Contacts:          Donald R. Neel, President and CEO  (812) 429-0550, ext. 3301
                   Mark A. Isaac, VP and CFO          (812) 429-0550, ext. 3319

For Immediate Release:                                October 12, 2004

               FIDELITY FEDERAL BANCORP REPORTS INCREASED EARNINGS

(Evansville, IN) Fidelity Federal Bancorp (the "Company") (NASDAQ: FFED), the
holding company of United Fidelity Bank, fsb (the "Bank"), reported net income
for the quarter ended September 30, 2004 of $121,000 or $0.01 per share on a
basic and diluted basis. The results are compared to net income of $26,000 or
$0.00 per share on a basic and diluted basis for the quarter ended September 30,
2003. For the year-to-date period ended September 30, 2004, the Company reported
net income of $296,000, or $0.03 on a basic and diluted basis compared to net
income of $184,000 or $0.02 for the year-to-date period last year.

Net interest income for the Company increased by $408,000 or 52.1% during the
third quarter of 2004, compared to the third quarter last year. For the
year-to-date, net interest income increased by $1.5 million or 80.4% compared to
the same year-to-date period in 2003. The Company's net interest margin for the
third quarter of 2004 was 2.60%, compared to 2.31% for the third quarter of
2003. For the year-to-date period ended September 30, 2004, net interest margin
was 2.52% compared to 1.97% for the same year-to-date period last year.

Capital ratios at the Bank remain well above regulatory "well-capitalized"
minimums. Risk-based capital at September 30, 2004 was 13.22%, compared to
14.01% at September 30, 2003. The decrease was primarily due to an increase in
loans and investments.
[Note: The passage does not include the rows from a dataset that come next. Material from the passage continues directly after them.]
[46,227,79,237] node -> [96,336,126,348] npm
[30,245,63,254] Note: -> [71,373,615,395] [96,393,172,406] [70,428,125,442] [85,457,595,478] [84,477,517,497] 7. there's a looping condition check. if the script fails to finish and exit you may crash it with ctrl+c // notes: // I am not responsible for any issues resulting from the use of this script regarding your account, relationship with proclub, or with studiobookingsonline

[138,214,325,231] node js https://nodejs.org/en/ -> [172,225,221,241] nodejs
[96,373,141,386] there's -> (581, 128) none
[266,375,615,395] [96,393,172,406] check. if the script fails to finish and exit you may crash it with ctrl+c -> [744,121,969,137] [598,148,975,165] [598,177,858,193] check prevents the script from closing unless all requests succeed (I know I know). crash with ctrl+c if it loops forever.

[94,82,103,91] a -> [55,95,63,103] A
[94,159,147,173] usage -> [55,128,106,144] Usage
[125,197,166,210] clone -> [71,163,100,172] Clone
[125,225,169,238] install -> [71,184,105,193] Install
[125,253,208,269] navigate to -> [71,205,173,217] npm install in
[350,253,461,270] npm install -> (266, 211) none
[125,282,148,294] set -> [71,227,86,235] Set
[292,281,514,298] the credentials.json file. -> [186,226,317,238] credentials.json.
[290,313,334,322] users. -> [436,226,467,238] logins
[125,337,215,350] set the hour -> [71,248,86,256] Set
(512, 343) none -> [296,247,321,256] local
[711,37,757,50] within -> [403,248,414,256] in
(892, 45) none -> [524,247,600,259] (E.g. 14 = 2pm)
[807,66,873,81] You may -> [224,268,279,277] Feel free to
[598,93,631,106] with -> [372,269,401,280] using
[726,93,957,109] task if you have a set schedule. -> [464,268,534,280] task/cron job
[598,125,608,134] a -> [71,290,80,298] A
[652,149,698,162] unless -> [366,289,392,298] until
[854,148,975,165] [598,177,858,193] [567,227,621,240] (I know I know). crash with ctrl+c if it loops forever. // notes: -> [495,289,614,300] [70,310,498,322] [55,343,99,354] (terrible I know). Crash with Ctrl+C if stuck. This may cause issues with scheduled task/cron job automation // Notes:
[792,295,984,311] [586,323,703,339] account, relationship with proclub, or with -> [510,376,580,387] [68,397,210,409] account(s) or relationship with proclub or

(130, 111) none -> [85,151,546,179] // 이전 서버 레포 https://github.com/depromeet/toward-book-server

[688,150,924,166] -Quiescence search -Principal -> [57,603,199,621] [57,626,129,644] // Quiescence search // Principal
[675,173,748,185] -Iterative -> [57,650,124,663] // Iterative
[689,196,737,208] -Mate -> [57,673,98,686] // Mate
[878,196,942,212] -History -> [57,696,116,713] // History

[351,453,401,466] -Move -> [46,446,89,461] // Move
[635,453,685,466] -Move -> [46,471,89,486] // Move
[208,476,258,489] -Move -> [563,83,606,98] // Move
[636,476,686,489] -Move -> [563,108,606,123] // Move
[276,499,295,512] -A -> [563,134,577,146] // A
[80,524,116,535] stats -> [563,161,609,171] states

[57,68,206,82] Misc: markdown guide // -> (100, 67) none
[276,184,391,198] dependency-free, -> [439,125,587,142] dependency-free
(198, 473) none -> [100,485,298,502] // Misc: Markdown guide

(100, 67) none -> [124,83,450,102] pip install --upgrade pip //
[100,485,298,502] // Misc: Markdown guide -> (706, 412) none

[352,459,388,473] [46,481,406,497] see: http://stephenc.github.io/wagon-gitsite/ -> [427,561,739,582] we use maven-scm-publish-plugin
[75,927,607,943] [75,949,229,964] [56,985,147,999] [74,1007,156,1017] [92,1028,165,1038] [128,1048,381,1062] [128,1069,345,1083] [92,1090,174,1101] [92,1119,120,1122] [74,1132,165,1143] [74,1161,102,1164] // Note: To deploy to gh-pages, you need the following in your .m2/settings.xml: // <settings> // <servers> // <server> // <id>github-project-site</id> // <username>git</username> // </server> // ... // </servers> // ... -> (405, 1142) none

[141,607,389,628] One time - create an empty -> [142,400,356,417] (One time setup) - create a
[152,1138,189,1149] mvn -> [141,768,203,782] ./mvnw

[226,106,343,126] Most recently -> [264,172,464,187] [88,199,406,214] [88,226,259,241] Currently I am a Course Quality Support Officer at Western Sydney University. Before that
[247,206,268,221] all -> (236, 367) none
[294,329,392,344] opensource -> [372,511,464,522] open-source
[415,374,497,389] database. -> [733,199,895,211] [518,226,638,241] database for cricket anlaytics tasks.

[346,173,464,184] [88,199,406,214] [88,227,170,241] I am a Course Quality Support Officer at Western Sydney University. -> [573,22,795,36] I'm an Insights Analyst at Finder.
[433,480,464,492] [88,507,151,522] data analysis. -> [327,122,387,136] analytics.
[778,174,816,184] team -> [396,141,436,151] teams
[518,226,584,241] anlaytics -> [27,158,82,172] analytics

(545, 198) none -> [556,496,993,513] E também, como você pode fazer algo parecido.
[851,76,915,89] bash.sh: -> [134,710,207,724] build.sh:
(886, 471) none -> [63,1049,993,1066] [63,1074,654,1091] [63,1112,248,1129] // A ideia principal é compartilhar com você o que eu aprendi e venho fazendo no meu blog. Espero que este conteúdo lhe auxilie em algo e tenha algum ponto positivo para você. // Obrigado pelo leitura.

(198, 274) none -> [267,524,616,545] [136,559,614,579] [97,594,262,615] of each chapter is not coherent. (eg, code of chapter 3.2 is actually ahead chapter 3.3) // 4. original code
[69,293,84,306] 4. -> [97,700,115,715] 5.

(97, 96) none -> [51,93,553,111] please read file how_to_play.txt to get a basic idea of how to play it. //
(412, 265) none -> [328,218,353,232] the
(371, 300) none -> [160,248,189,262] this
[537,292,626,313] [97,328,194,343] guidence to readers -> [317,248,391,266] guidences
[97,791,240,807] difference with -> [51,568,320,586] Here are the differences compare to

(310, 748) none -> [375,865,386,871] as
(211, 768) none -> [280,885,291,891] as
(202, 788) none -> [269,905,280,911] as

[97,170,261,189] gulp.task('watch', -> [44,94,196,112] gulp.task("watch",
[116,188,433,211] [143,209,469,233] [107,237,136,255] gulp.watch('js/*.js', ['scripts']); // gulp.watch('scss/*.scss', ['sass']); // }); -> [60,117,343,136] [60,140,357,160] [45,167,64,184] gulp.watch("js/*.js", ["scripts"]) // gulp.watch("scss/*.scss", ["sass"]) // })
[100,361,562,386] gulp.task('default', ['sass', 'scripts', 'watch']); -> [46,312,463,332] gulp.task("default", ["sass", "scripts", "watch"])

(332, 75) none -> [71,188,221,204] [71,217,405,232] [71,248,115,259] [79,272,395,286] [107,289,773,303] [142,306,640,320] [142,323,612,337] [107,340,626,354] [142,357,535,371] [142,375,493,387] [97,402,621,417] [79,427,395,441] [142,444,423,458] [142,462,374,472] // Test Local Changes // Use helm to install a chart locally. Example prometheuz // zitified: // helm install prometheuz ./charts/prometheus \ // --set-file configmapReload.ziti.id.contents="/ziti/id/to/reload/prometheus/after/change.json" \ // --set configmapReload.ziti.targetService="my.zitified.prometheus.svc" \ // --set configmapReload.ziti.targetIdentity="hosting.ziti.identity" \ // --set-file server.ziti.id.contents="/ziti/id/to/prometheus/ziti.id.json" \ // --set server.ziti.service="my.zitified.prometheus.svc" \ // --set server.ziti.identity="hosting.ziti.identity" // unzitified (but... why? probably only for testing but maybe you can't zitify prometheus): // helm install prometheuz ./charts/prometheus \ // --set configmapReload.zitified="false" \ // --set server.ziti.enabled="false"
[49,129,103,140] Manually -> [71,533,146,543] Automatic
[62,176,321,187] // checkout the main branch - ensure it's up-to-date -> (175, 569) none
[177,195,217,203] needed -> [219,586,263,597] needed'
The Bank's ratio of core capital to assets was 6.86% at
September 30, 2004 compared to 7.45% at September 30, 2003. The Bank's Tier 1
risk-based capital to assets was 9.42% at September 30, 2004, compared to 9.16%
at September 30, 2003.

Non-interest expense also decreased 8.4% to $1.5 million for the third quarter
of 2004 compared to $1.7 million for the third quarter of 2003. For the
year-to-date period, non-interest expense decreased 7.3% to $4.7 million in 2004
compared to $5.1 million in 2003. The decrease from last year is primarily due
to a reduction in human resource costs and a reduction in corporate insurance
rates.

Total classified assets decreased by 45.0% to $1.1 million at September 30, 2004
compared to $2.0 million at September 30, 2003. The allowance for loan loss and
valuation allowance for letters of credit to total loans and letters of credit
at September 30, 2004 and 2003 was 0.79% and 0.87%, respectively. The decrease
was primarily due to the elimination of required reserves for problem assets
that were either paid off or sold. Non-performing assets as a percentage of
total assets was 0.52% at September 30, 2004 compared to 1.33% at September 30,
2003.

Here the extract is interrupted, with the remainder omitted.